Filter out every line below that lacks "encoding", and copy the rest.

━━━━

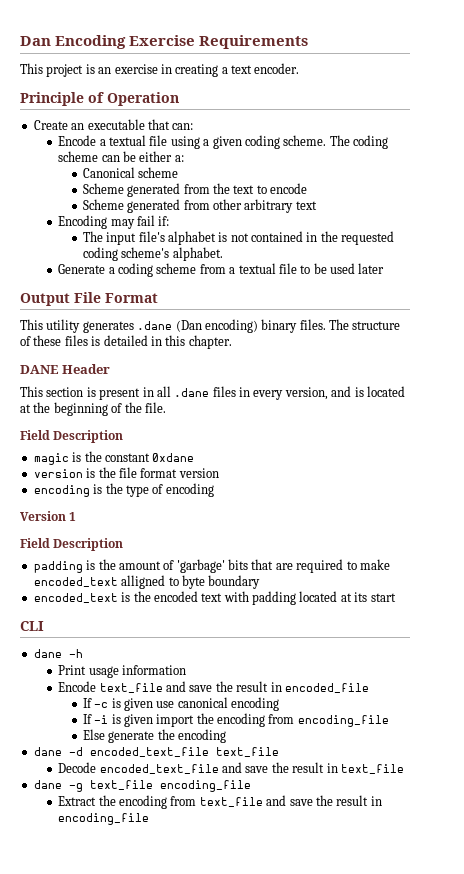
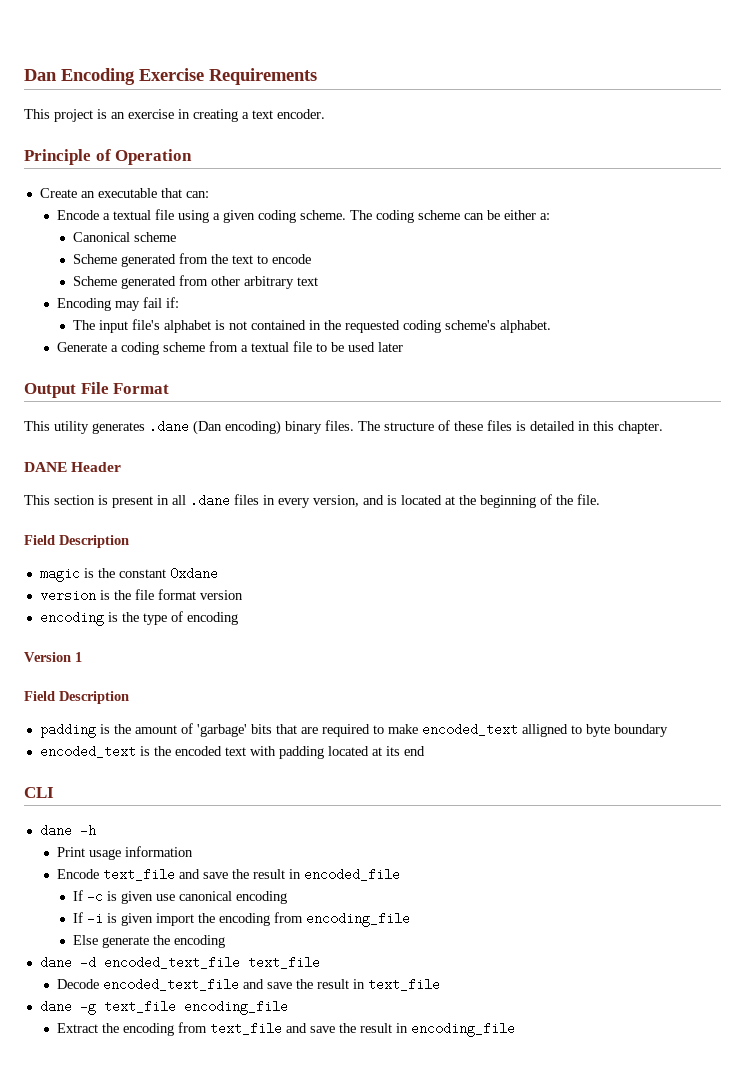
- encoded_text is the encoded text with padding located at its start
+ encoded_text is the encoded text with padding located at its end

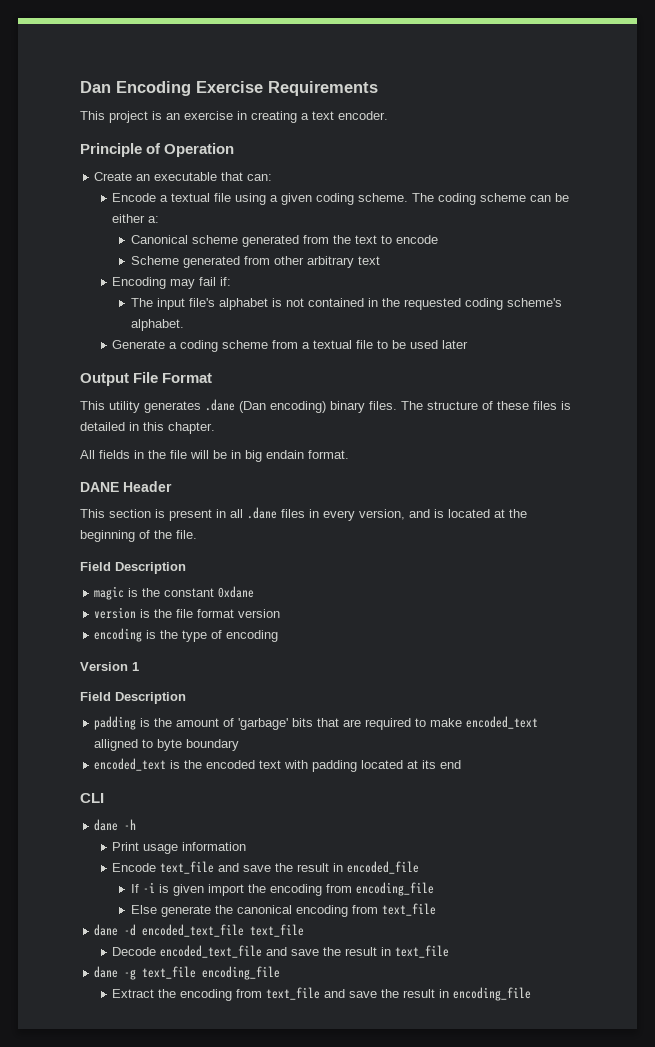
- Canonical scheme
- Scheme generated from the text to encode
+ Canonical scheme generated from the text to encode
+ All fields in the file will be in big endain format.
- If -c is given use canonical encoding
- Else generate the encoding
+ Else generate the canonical encoding from text_file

━━━━

SOLVED EXERCISE -
- If -c is given use canonical encoding
- Else generate the encoding
+ Else generate the canonical encoding from text_file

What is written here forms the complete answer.